Will File I/O In Current Working Directory Ever Fail? - c++

On my home Linux laptop, I like to write wrapper programs and GUI helpers for things I use frequently. However, I don't like Bash scripting very much, so I do a lot of stuff in C++. However, a lot of times, this requires me to use the system() function from the cstdlib.
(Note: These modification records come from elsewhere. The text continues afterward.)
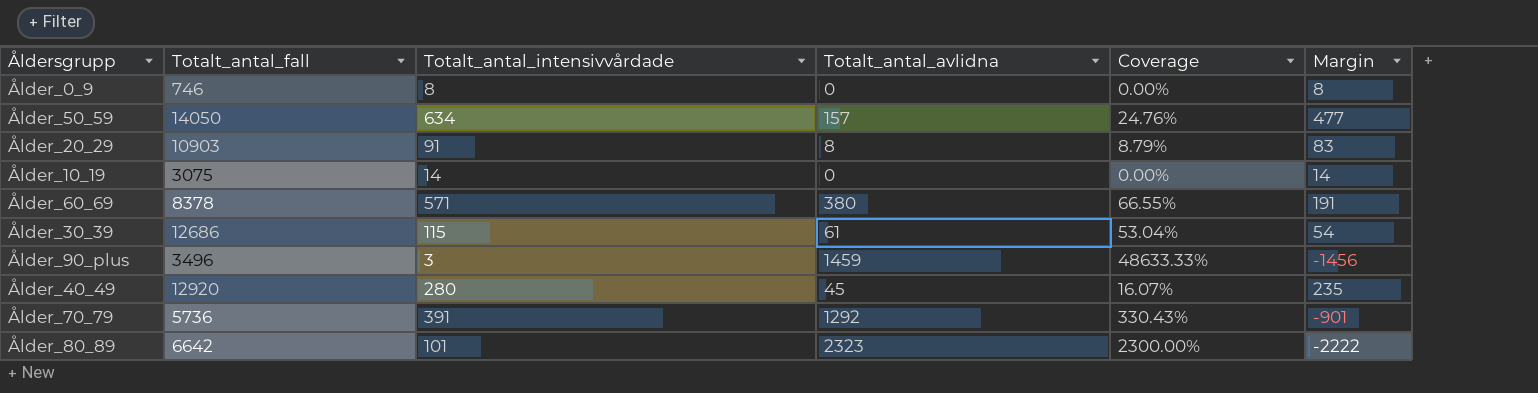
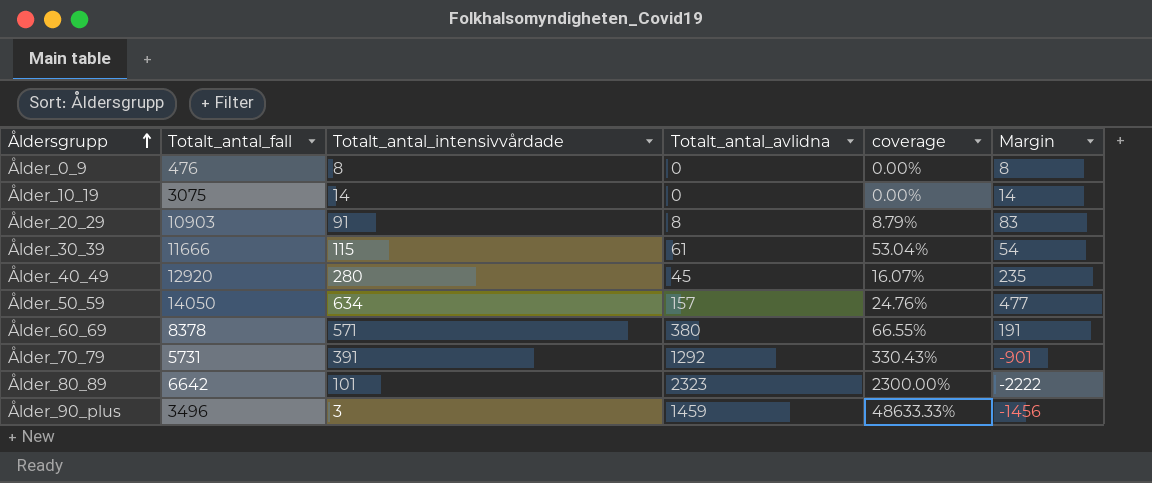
row order: none -> Åldersgrupp ascending
column name: Coverage -> coverage
Ålder_0_9 | Totalt_antal_fall: 746 -> 476
Ålder_30_39 | Totalt_antal_fall: 12686 -> 11666
Ålder_70_79 | Totalt_antal_fall: 5736 -> 5731

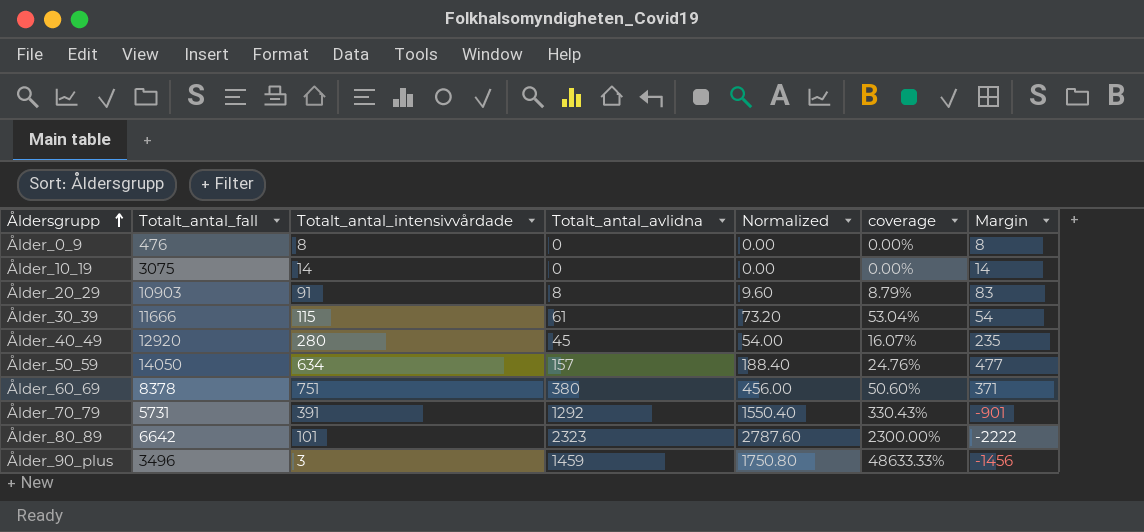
column Normalized | formula: none -> [Totalt_antal_avlidna] * 1.2
Ålder_60_69 | Totalt_antal_intensivvårdade: 571 -> 751
Ålder_60_69 | coverage: 66.55% -> 50.60%
Ålder_60_69 | Margin: 191 -> 371

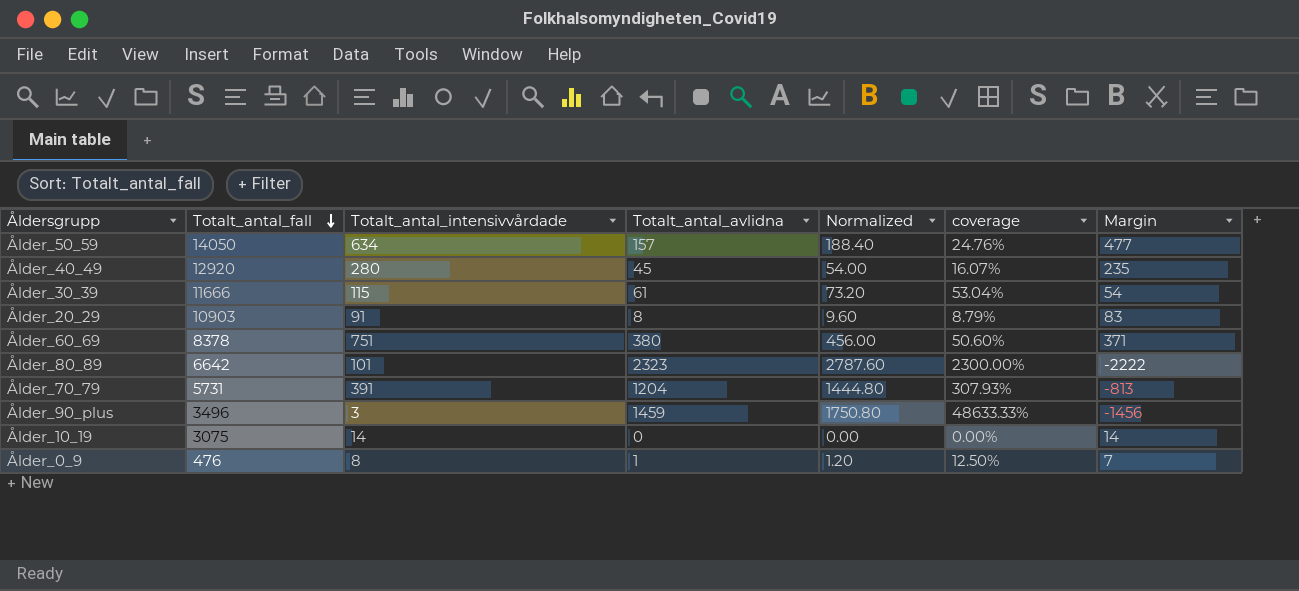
row order: Åldersgrupp ascending -> Totalt_antal_fall descending
Ålder_70_79 | Totalt_antal_avlidna: 1292 -> 1204
Ålder_70_79 | Normalized: 1550.40 -> 1444.80
Ålder_70_79 | coverage: 330.43% -> 307.93%
Ålder_70_79 | Margin: -901 -> -813
Ålder_0_9 | Totalt_antal_avlidna: 0 -> 1
Ålder_0_9 | Normalized: 0.00 -> 1.20
Ålder_0_9 | coverage: 0.00% -> 12.50%
Ålder_0_9 | Margin: 8 -> 7

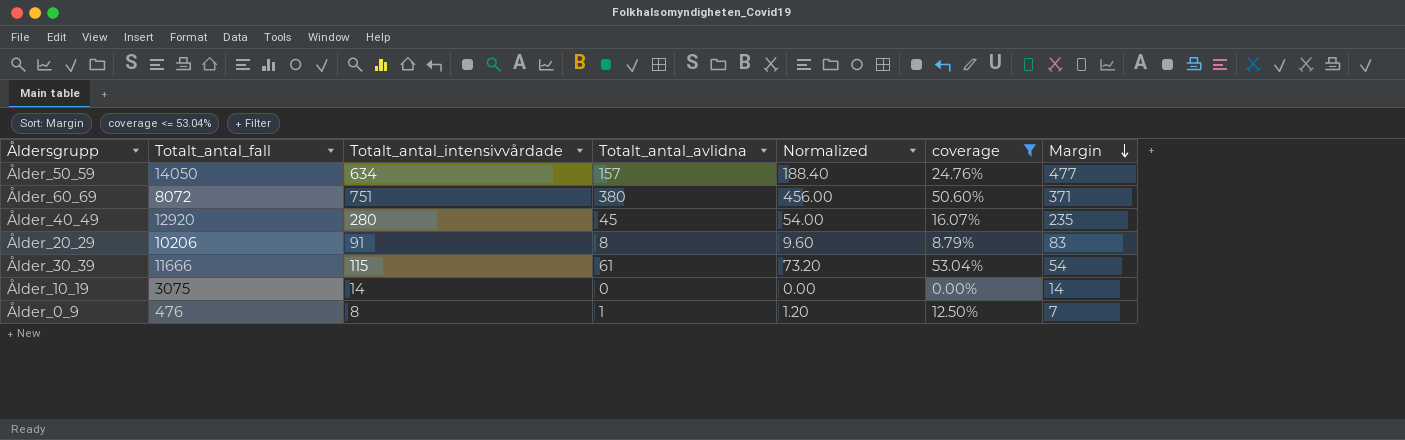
filter: none -> coverage <= 53.04%
row order: Totalt_antal_fall descending -> Margin descending
Ålder_60_69 | Totalt_antal_fall: 8378 -> 8072
Ålder_20_29 | Totalt_antal_fall: 10903 -> 10206

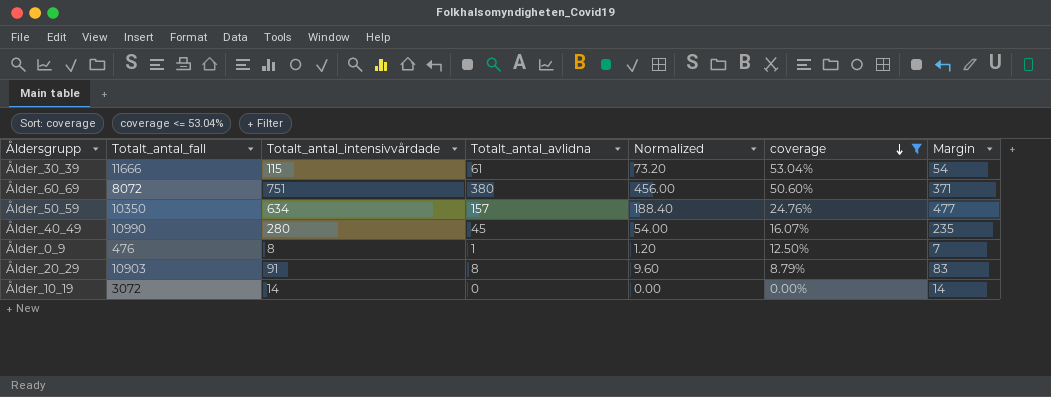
row order: Margin descending -> coverage descending
Ålder_50_59 | Totalt_antal_fall: 14050 -> 10350
Ålder_40_49 | Totalt_antal_fall: 12920 -> 10990
Ålder_20_29 | Totalt_antal_fall: 10206 -> 10903
Ålder_10_19 | Totalt_antal_fall: 3075 -> 3072

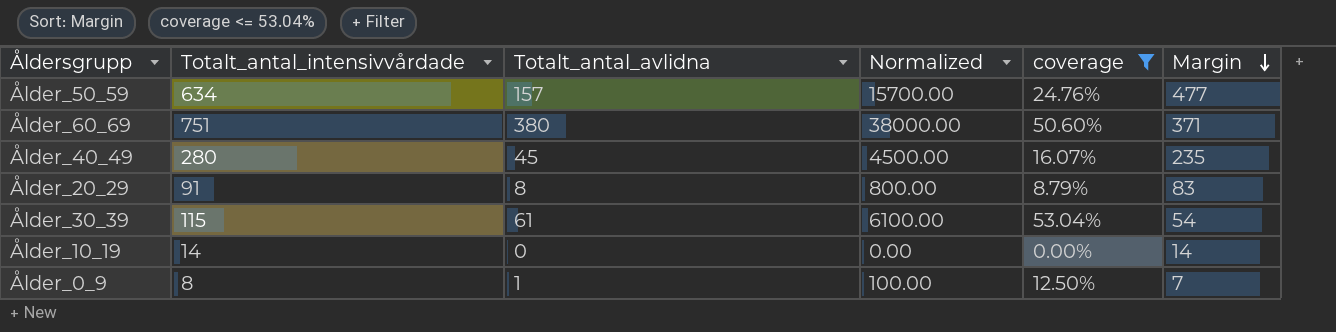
row order: coverage descending -> Margin descending
column Totalt_antal_fall | position: 2 -> none
column Normalized | formula: [Totalt_antal_avlidna] * 1.2 -> [Totalt_antal_avlidna] * 100

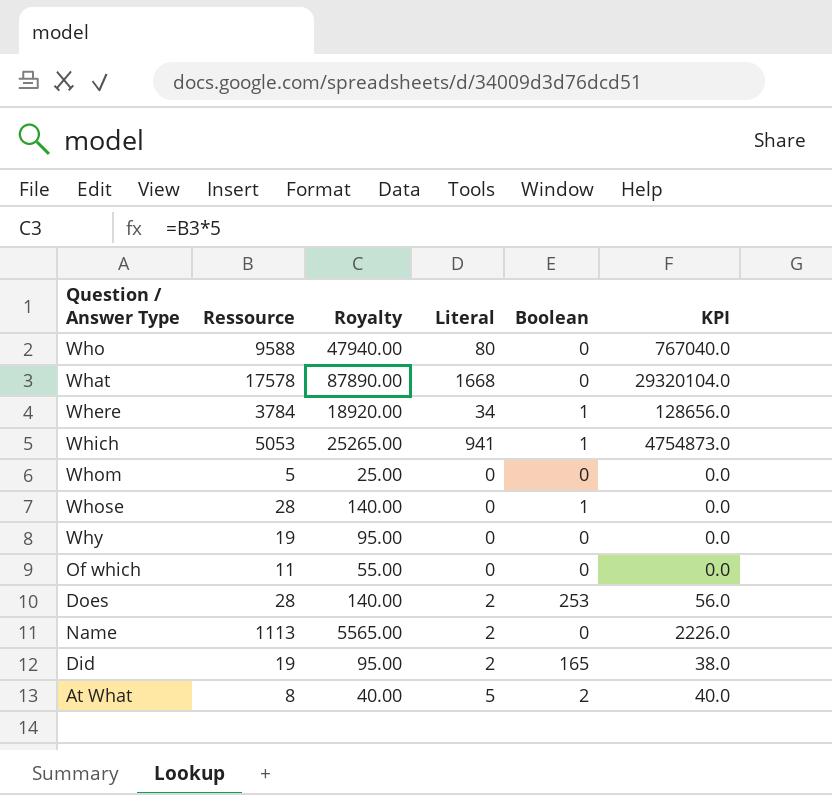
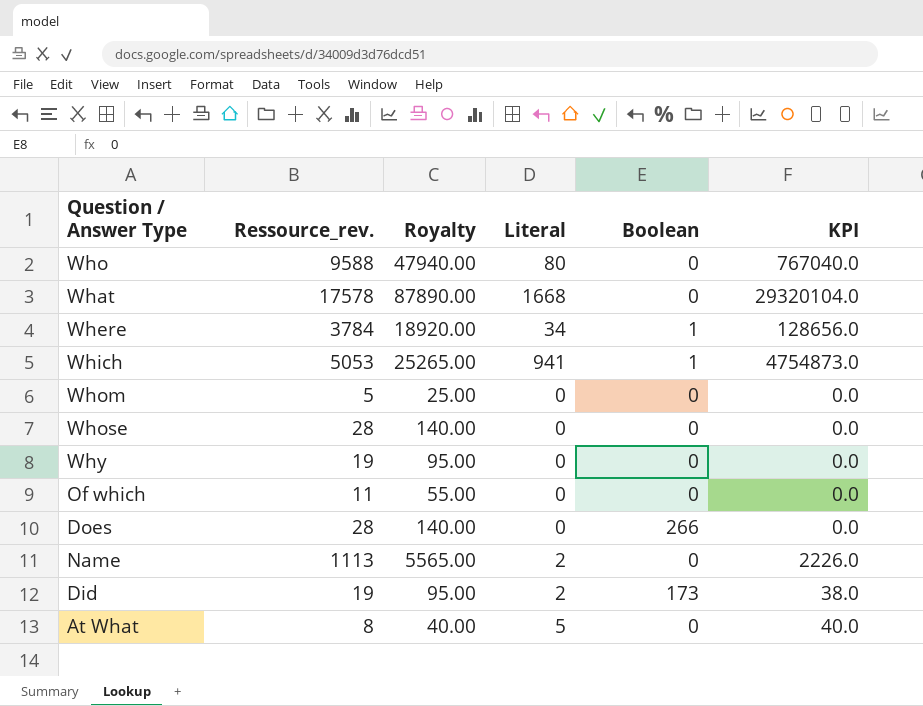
column name: Ressource -> Ressource_rev.
Whose | Boolean: 1 -> 0
Does | Literal: 2 -> 0
Does | Boolean: 253 -> 266
Does | KPI: 56.0 -> 0.0
Did | Boolean: 165 -> 173
At What | Boolean: 2 -> 0

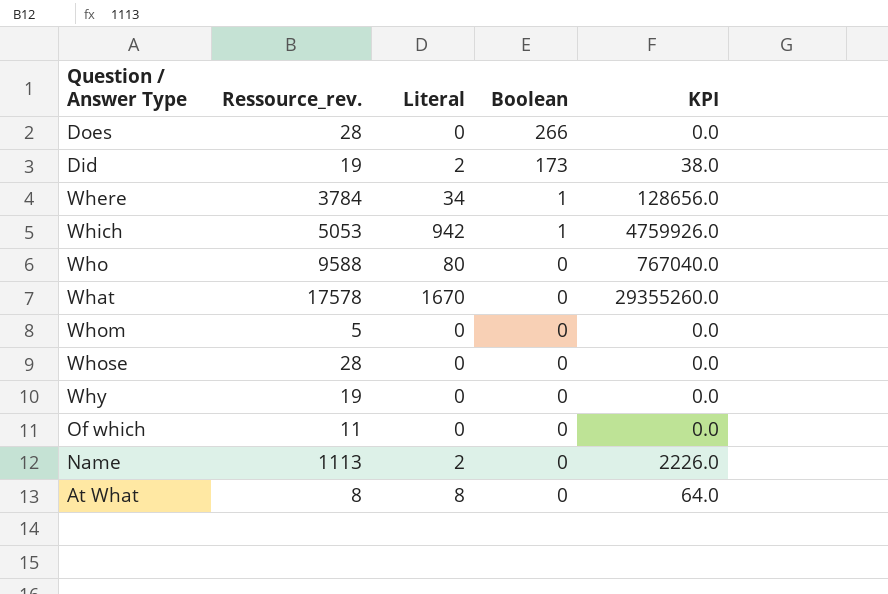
row order: none -> Boolean descending
column Royalty | formula: [Ressource_rev.] * 5 -> none
Which | Literal: 941 -> 942
Which | KPI: 4754873.0 -> 4759926.0
What | Literal: 1668 -> 1670
What | KPI: 29320104.0 -> 29355260.0
At What | Literal: 5 -> 8
At What | KPI: 40.0 -> 64.0

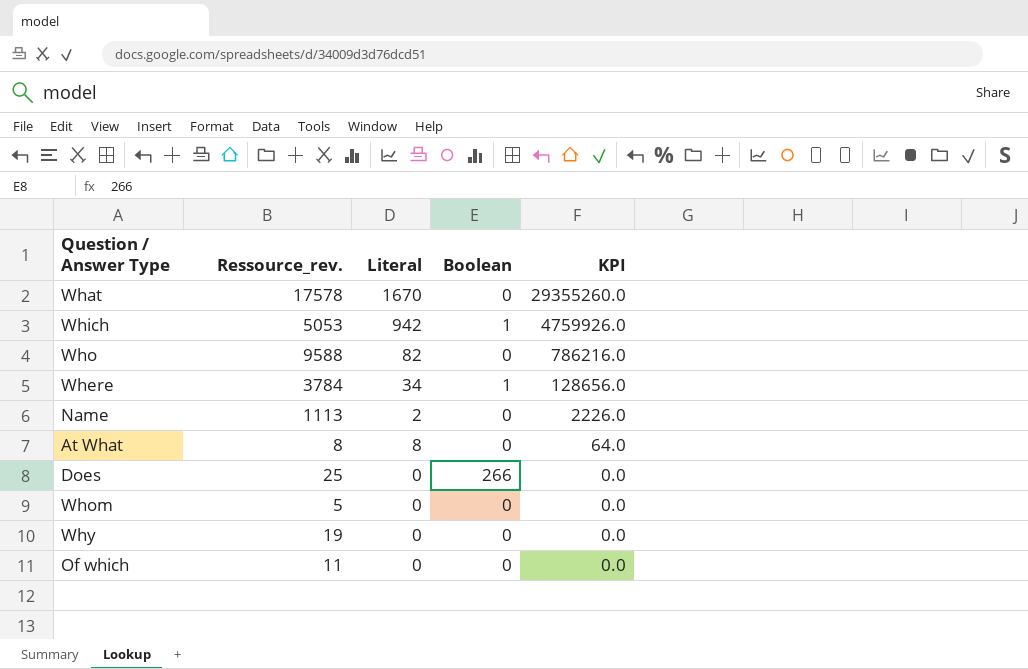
row order: Boolean descending -> KPI descending
row Did: 19 | 2 | 173 | 38.0 -> none
row Whose: 28 | 0 | 0 | 0.0 -> none
Who | Literal: 80 -> 82
Who | KPI: 767040.0 -> 786216.0
Does | Ressource_rev.: 28 -> 25

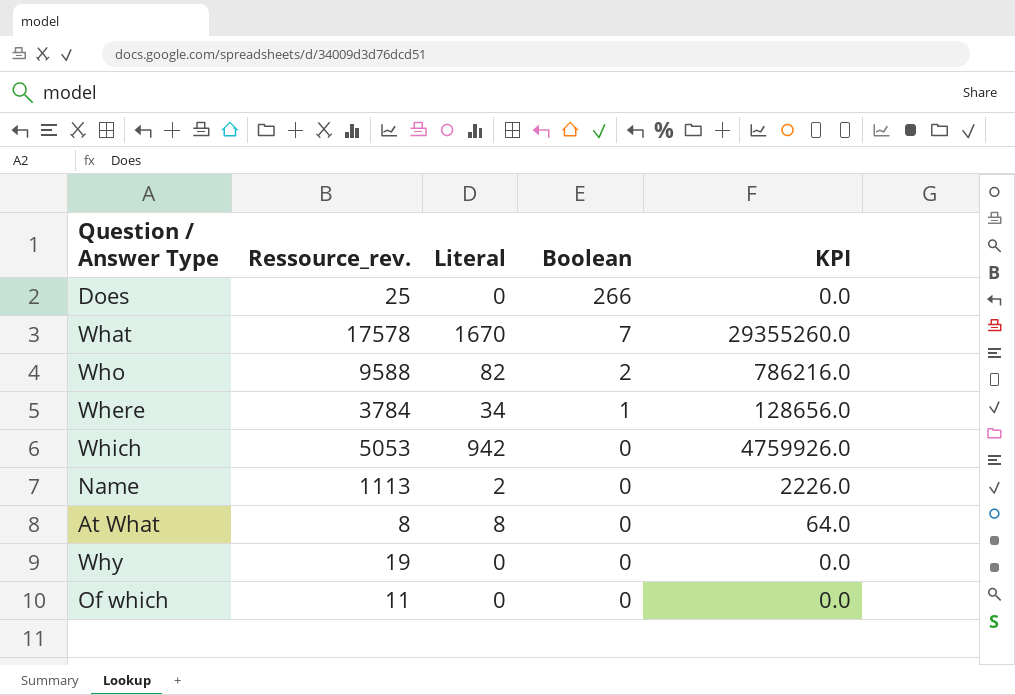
row order: KPI descending -> Boolean descending
row Whom: 5 | 0 | 0 | 0.0 -> none
What | Boolean: 0 -> 7
Who | Boolean: 0 -> 2
Which | Boolean: 1 -> 0

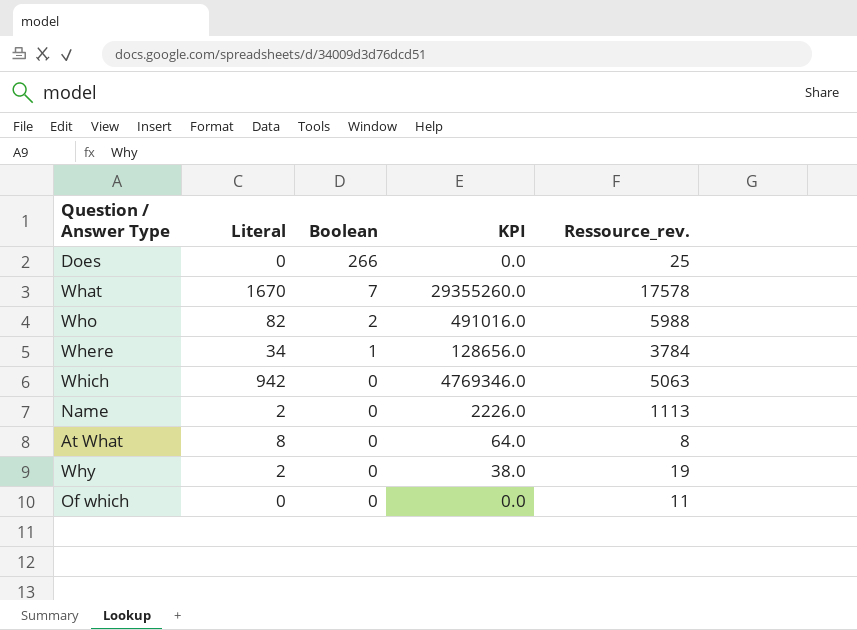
column Ressource_rev. | position: 2 -> 5
Who | KPI: 786216.0 -> 491016.0
Who | Ressource_rev.: 9588 -> 5988
Which | KPI: 4759926.0 -> 4769346.0
Which | Ressource_rev.: 5053 -> 5063
Why | Literal: 0 -> 2
Why | KPI: 0.0 -> 38.0

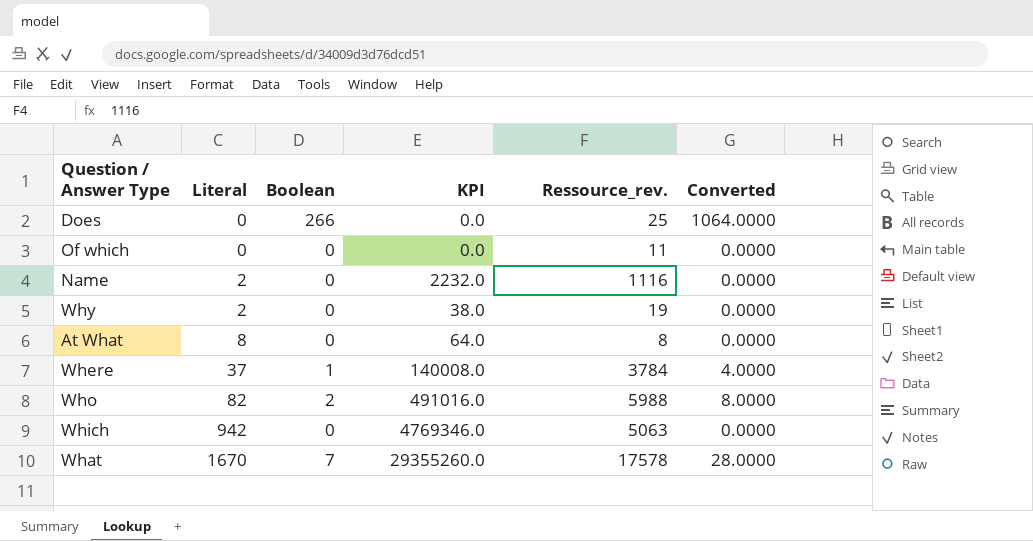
row order: Boolean descending -> Literal ascending
column Converted | formula: none -> [Boolean] * 4
Name | KPI: 2226.0 -> 2232.0
Name | Ressource_rev.: 1113 -> 1116
Where | Literal: 34 -> 37
Where | KPI: 128656.0 -> 140008.0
This system() command is awesome, but I wanted a way to call system() and receive the stdout/stderror. The system() command only returns the return code from the command. So, in a Bash script, one can do:
myVar=$(ls -a | grep 'search string')
echo $myVar
and myVar will output whatever the stdout was for the command. So I began writing a wrapper class that will add a pipe-to-file to the end of the command, open the file, read all of the piped stdout, and return it as either one long string or as a vector of strings. The intricacies of the class are not really relevant here (I don't think anyway), but the above example would be done like this:
SystemCommand systemCommand;
systemCommand.setCommand("ls -a | grep \'search string\' ");
systemCommand.execute();
std::cout << systemCommand.outputAsString() << std::endl;
Behind the scenes, when systemCommand.execute() is called, the class ensures that the command will properly pipe all stdout/stderr to a randomly generated filename, in the current working directory. So for example, the above command would end up being
"ls -a | grep 'search string' >> 1452-24566.txt 2>&1".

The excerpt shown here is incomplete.